== Exercise instructions ==
Below are the records. State how many of their lines contain "integer", with nothing else.

== Dataset records ==
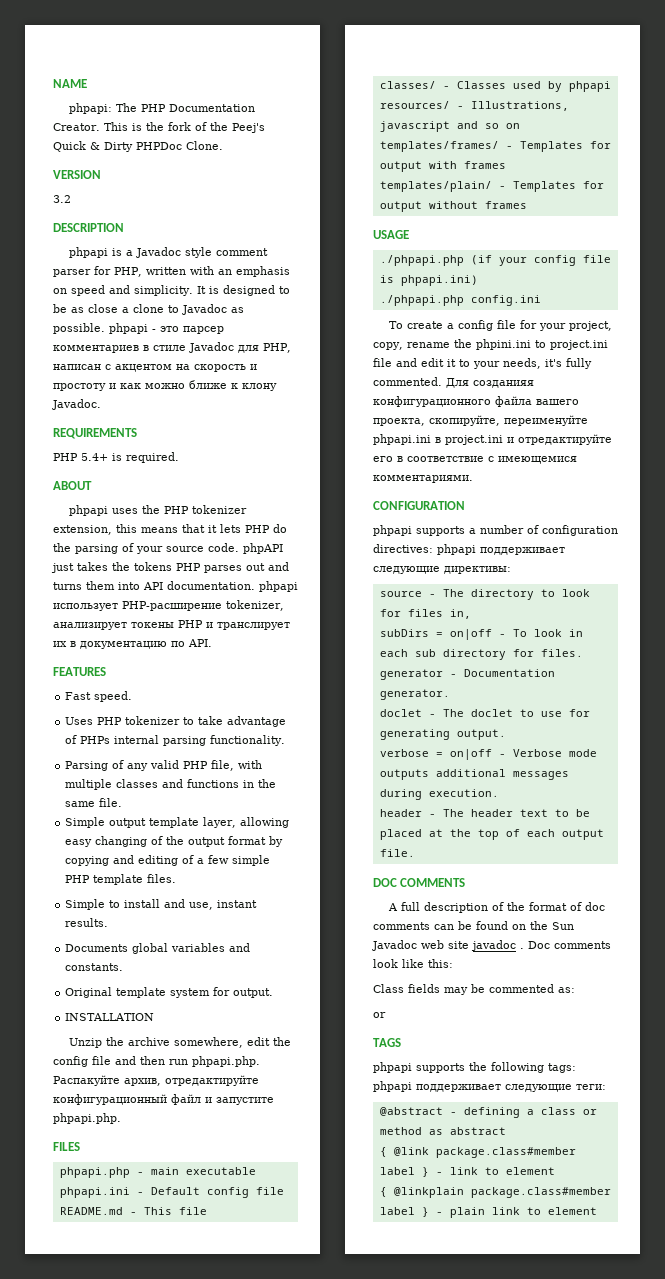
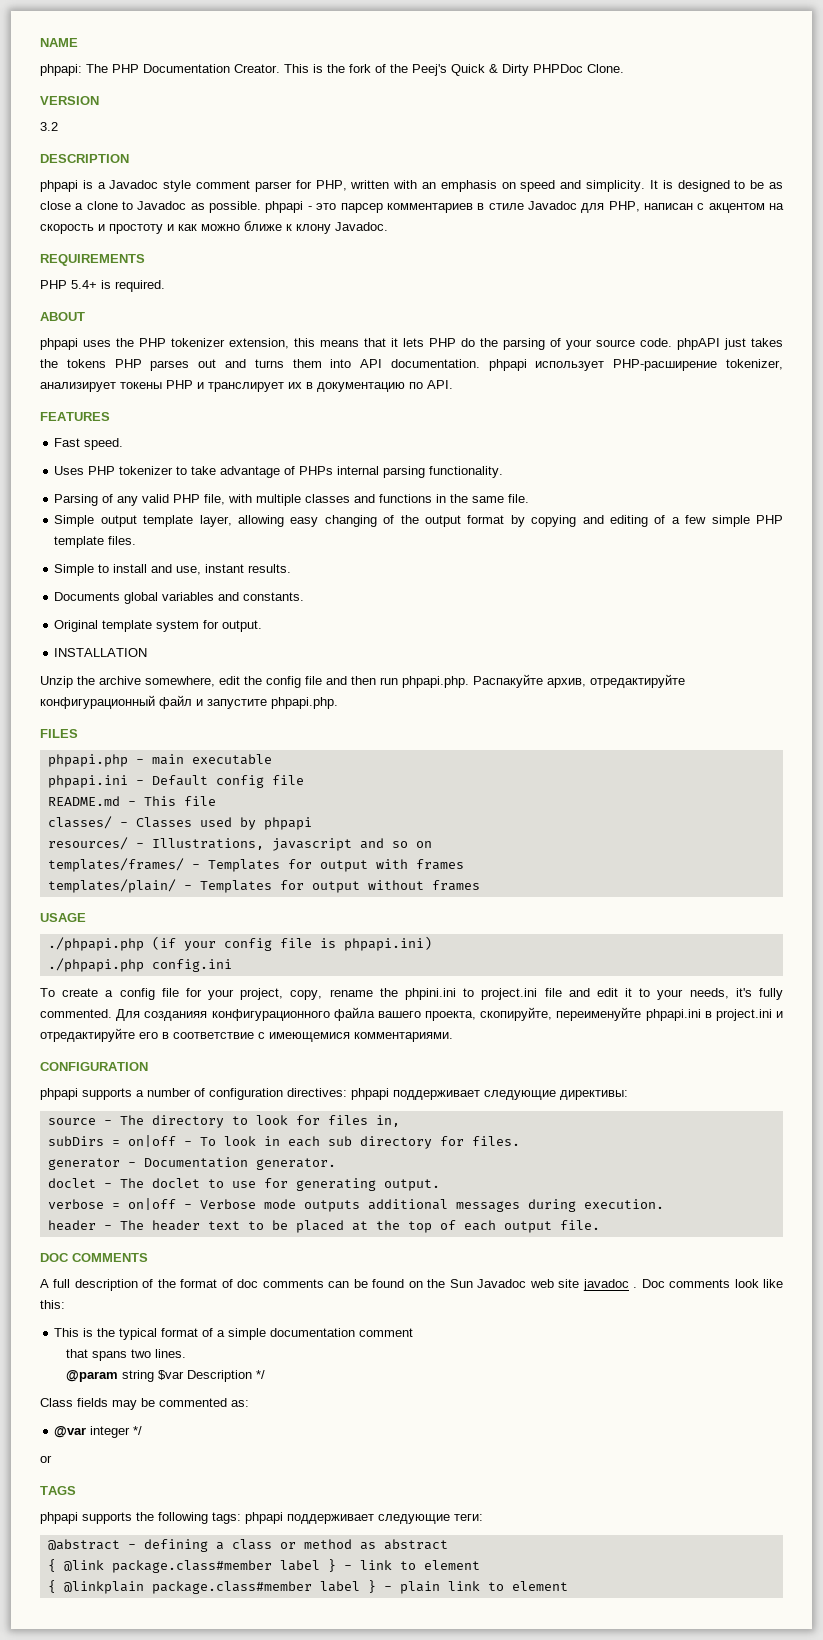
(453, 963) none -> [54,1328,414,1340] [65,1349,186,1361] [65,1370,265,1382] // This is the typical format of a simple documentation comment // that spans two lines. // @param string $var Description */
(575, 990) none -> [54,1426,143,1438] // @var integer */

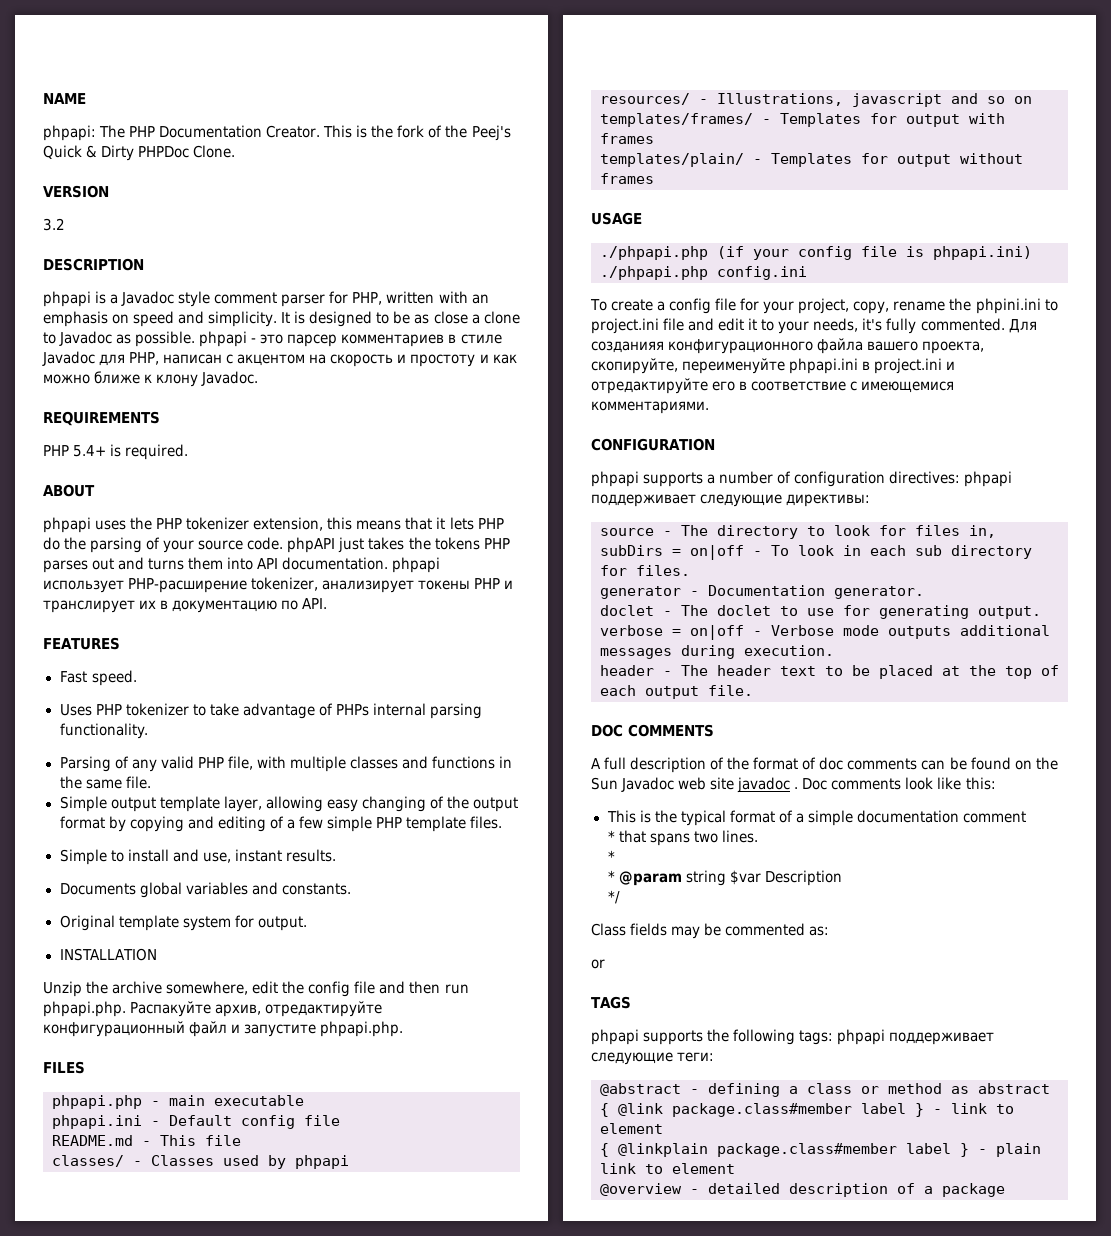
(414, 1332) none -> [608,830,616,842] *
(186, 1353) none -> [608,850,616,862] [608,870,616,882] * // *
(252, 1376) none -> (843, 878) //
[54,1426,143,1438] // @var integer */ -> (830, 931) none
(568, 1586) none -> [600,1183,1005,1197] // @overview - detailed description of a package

== Task output ==
2